Image: Treutlein et al

There's no such thing as a refrigerator for near-absolute zero, and the laser scheme is limited to, so far, systems of a mere several billion atoms—which is still smaller than a grain of sand. The atomic gas developed by Treutlein offers something a bit closer to the desired quantum fridge. The gas is created via the laser technique above and is still very, very small, but what the physicists discovered is that it can be used to supercool much bigger objects.

In this case, the object was a thin silicon membrane. This sort of membrane has the interesting property of behaving like a tiny drumhead, oscillating in time to the thermal vibrations of whatever energy state/temperature it happens to be in. It's a sort of measurement instrument in itself.

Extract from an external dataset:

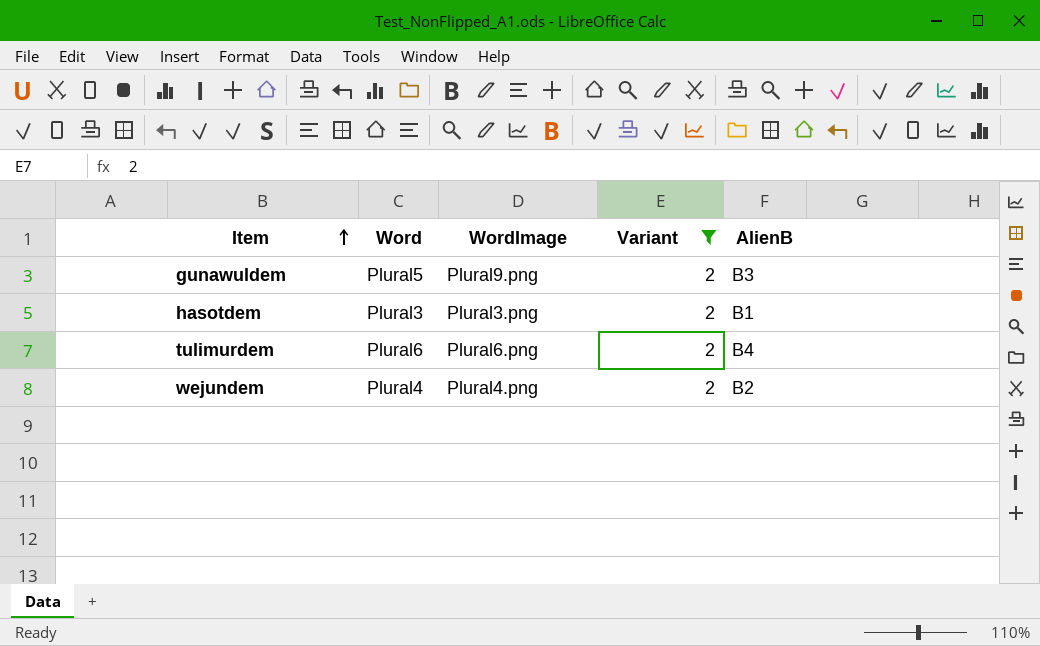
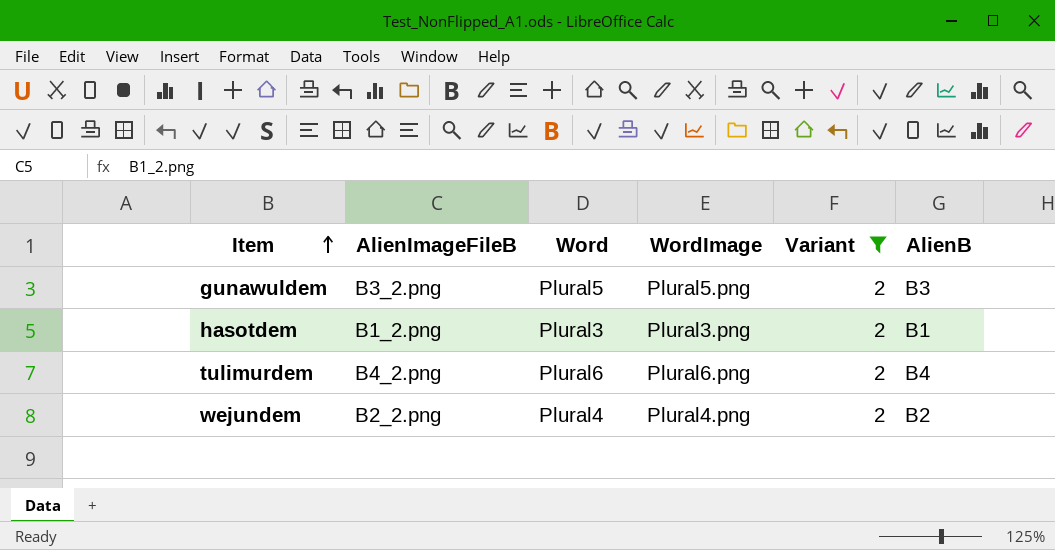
column AlienImageFileB | position: none -> 2
gunawuldem | WordImage: Plural9.png -> Plural5.png

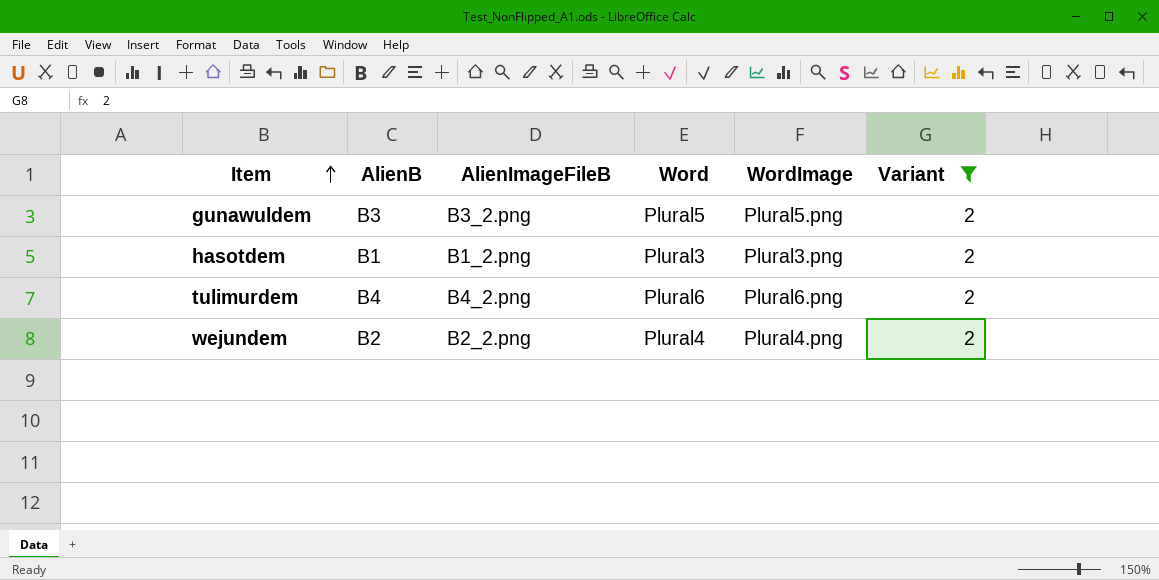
column AlienB | position: 6 -> 2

ABSOLUTE ZERO, OR THE FULLY STRANGE REALM JUST ABOVE IT, IS NO LONGER THE DISTANT CONCEPT IT ONCE WAS

The membrane in the experiment is linked to the atomic cloud via a laser beam, which is key. "To date, cooling with atoms and atomic ions has been used to cool other microscopic particles such as different atoms or molecular ions," Treutlein and team write. "In these experiments, the coolant and the target species thermalize through short-range collisional or electrostatic interactions in a trap. A large difference in their mass reduces the cooling performance, which has prevented extension to more massive objects."

Imagine the cloud having a certain resonance that filters the light in such a way that the membrane acquires that same resonance from the laser. At nearly a millimeter in size, this membrane is relatively enormous, many billions of times the size of the cloud. It's visible to the eye, yet able to behave as a quantum mechanical system, like the laser-cooled atoms in atomic clocks. The laser acts as a bridge of sorts, linking systems with vast differences in mass.

"The trick here is to concentrate the entire cooling power of the atoms on the desired vibrational mode of the membrane," explained Andreas Jöckel, one of the physicists behind the current study, in a statement. "The laser light exerts forces on the membrane and atoms. Vibration of the membrane changes the light force on the atoms and vice versa."

Absolute zero, or the fully strange realm just above it, is no longer the distant concept it once was. And it would seem neither is the quantum realm.